Several constraints were encountered during the implementation of the RT-IDS. One of the most major constraints has been the unavailability of a rich dataset that contains modern intrusion types and portrays current network traffic patterns. Furthermore, a lack of information about the methods employed for deriving features during the development of the NSL-KDD dataset has restricted the number of features that can be extracted from the network traffic. In addition, there are two disadvantages in the proposed system. Firstly, training the DNN using the NSL-KDD dataset, which contains outdated intrusion types and network traffic patterns, has hampered the deployment of RT-IDS as a contemporary real-world application. Moreover, testing result for the recall is lower compared to precision since the number of normal class records is greater than intrusions. As a result, the proposed system exhibits some bias towards normal data and has a modest tendency to generate false alarms. Consequently, the future scope of the project is aimed at developing a dataset that represents current network traffic patterns together with employing the anomaly detection technique to identify intrusions and integrating it with an automated system to block intrusions.

Conclusion

This research presents a descriptive technical information about RT-IDS based on DNN ML algorithm.

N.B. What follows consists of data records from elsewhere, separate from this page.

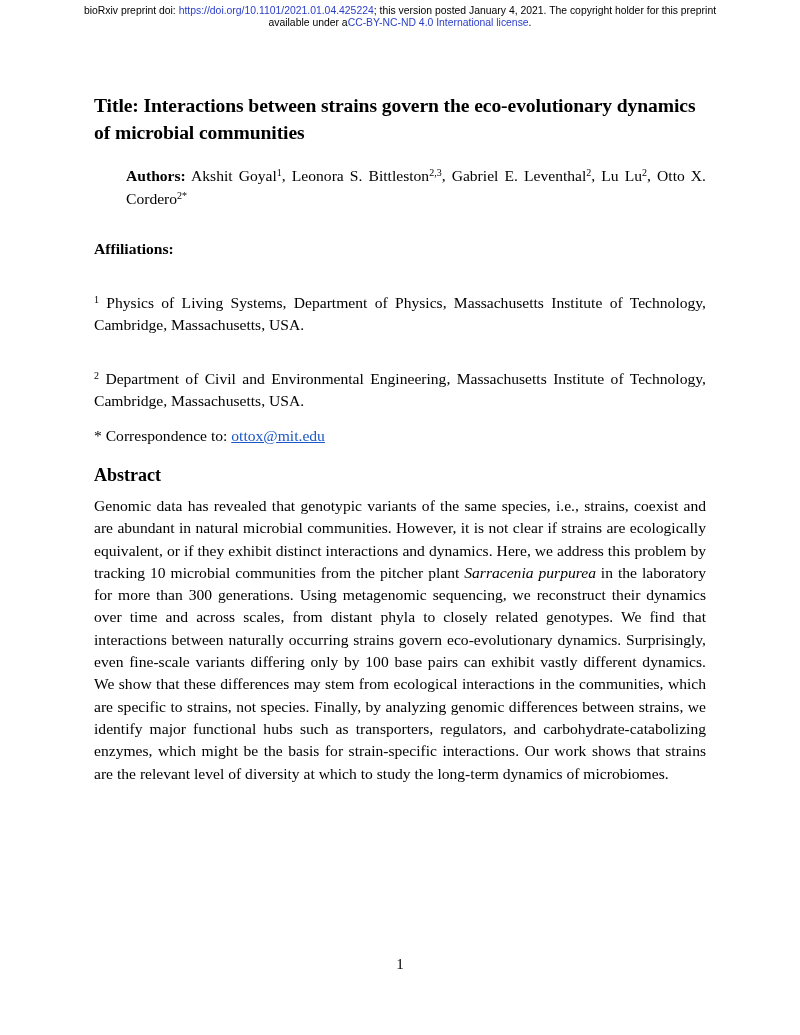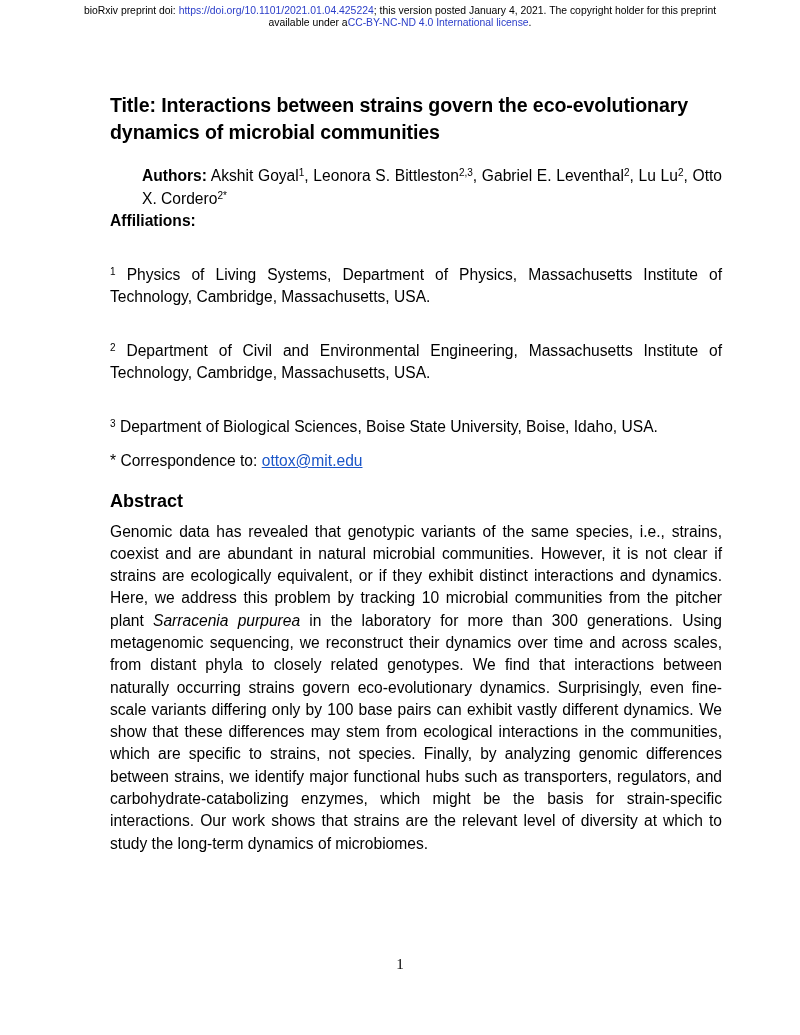--- a/index.html
+++ b/index.html
@@ -11,8 +11,8 @@
     }
     .header a { color: #2a3dc9; text-decoration: none; text-align: center; }
     .page {
-      position: absolute; left: 110px; top: 92px; width: 612px;
-      font-family: Liberation Sans, sans-serif; font-size: 15.6px; line-height: 22.5px;
+      position: absolute; left: 94px; top: 92px; width: 612px;
+      font-family: Liberation Serif, serif; font-size: 15.6px; line-height: 22.5px;
     }
     .title {
       font-weight: bold; font-size: 19.6px; line-height: 27px; margin: 0;

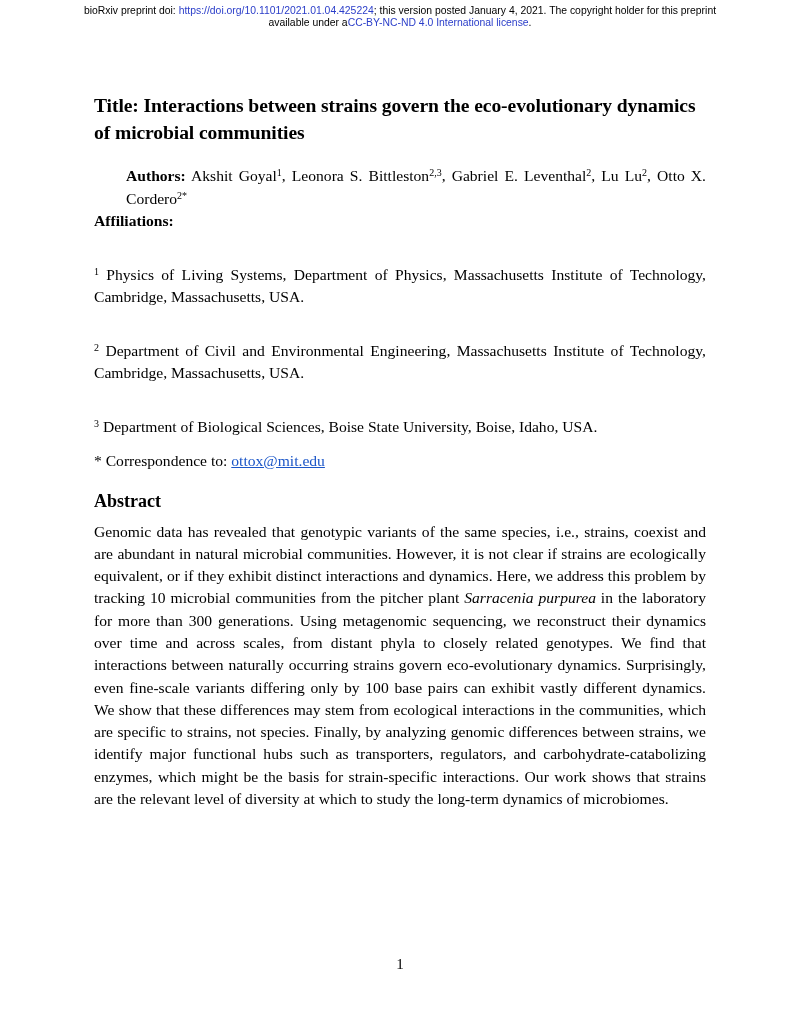--- a/index.html
+++ b/index.html
@@ -21,7 +21,7 @@
     .authors { margin-top: 19px; text-align: justify; margin-left: 32px; }
     .bold { font-weight: bold; }
     sup { font-size: 10px; line-height: 0; vertical-align: 5px; }
-    .aff-head { margin-top: 0; font-weight: bold; }
+    .aff-head { margin-top: 28px; font-weight: bold; }
     .aff { margin-top: 31px; text-align: justify; }
     .corr { margin-top: 12px; }
     .corr a { color: #1b56c8; text-decoration: underline; }

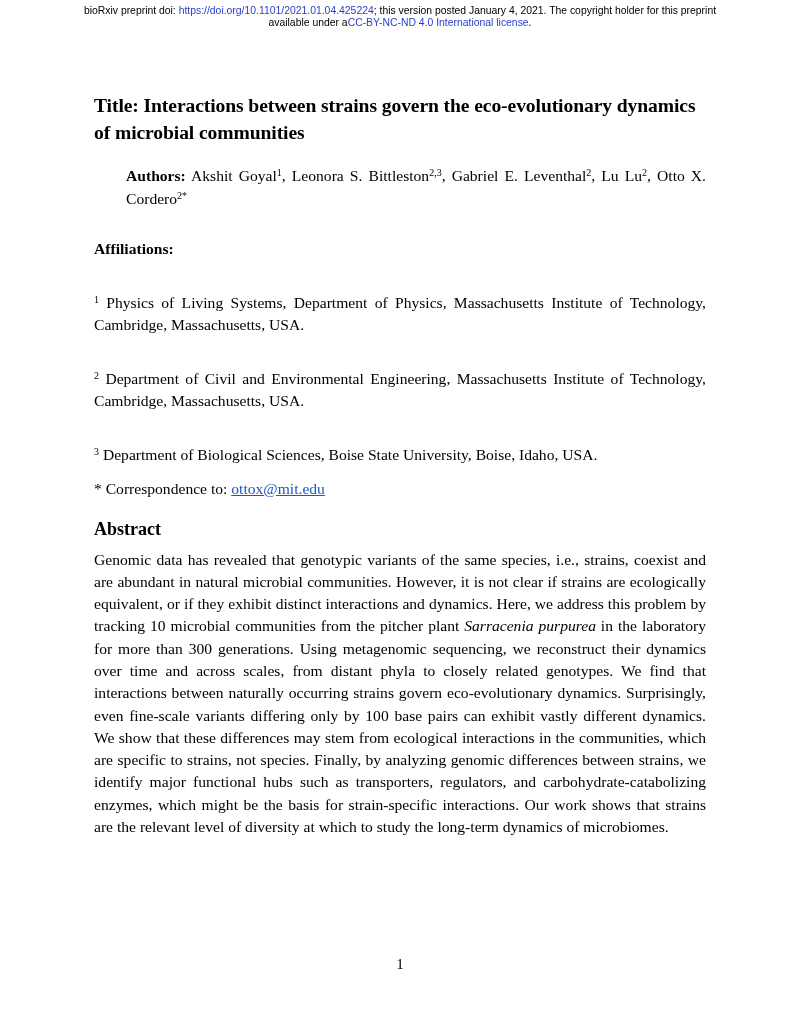--- a/index.html
+++ b/index.html
@@ -71,10 +71,6 @@
     <sup>2</sup>
     <span>Department of Civil and Environmental Engineering, Massachusetts Institute of Technology, Cambridge, Massachusetts, USA.</span>
   </div>
-  <div class="aff">
-    <sup>3</sup>
-    <span>Department of Biological Sciences, Boise State University, Boise, Idaho, USA.</span>
-  </div>
 
   <div class="corr">
     <span>* Correspondence to: </span><a>ottox@mit.edu</a>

It can capture real-time network traffic and identify destructive intrusions and it is hosted in a web server to provide accessibility for personal and corporate sector networks to employ it to their networks via a RESTful API. Since the real-time feature extraction module is containerized, it is effortless to integrate into any system. The proposed system's usability and efficacy have been boosted by its ease of implementation and remote accessibility. The proposed system is extremely advantageous for instantly detecting intrusions by analysing inbound and outbound network traffic. This system outputs descriptive information regarding intrusion data packets, easing network administrators' decision-making for appropriate measures. Furthermore, because sufficient API documentation is available, even users with limited programming skills can utilize the proposed system. The construction of the DNN, which is trained using the NSL-KDD dataset is systematically discussed together with the technical implementation and the simulation results on both training and testing aspects. Moreover, the techniques and procedures employed for real-time feature extraction from the inbound and outbound network traffic are clearly mentioned. In addition, how the ML prediction pipeline is hosted in a web server is descriptively discussed in this paper. The observed results of the DNN training and testing have showed exceptional training results and satisfactory results in the testing stage with a precision of 96%. Finally, our research work has contributed by presenting a fully functional RT-IDS which can be practically implemented as an extra layer of the network protection.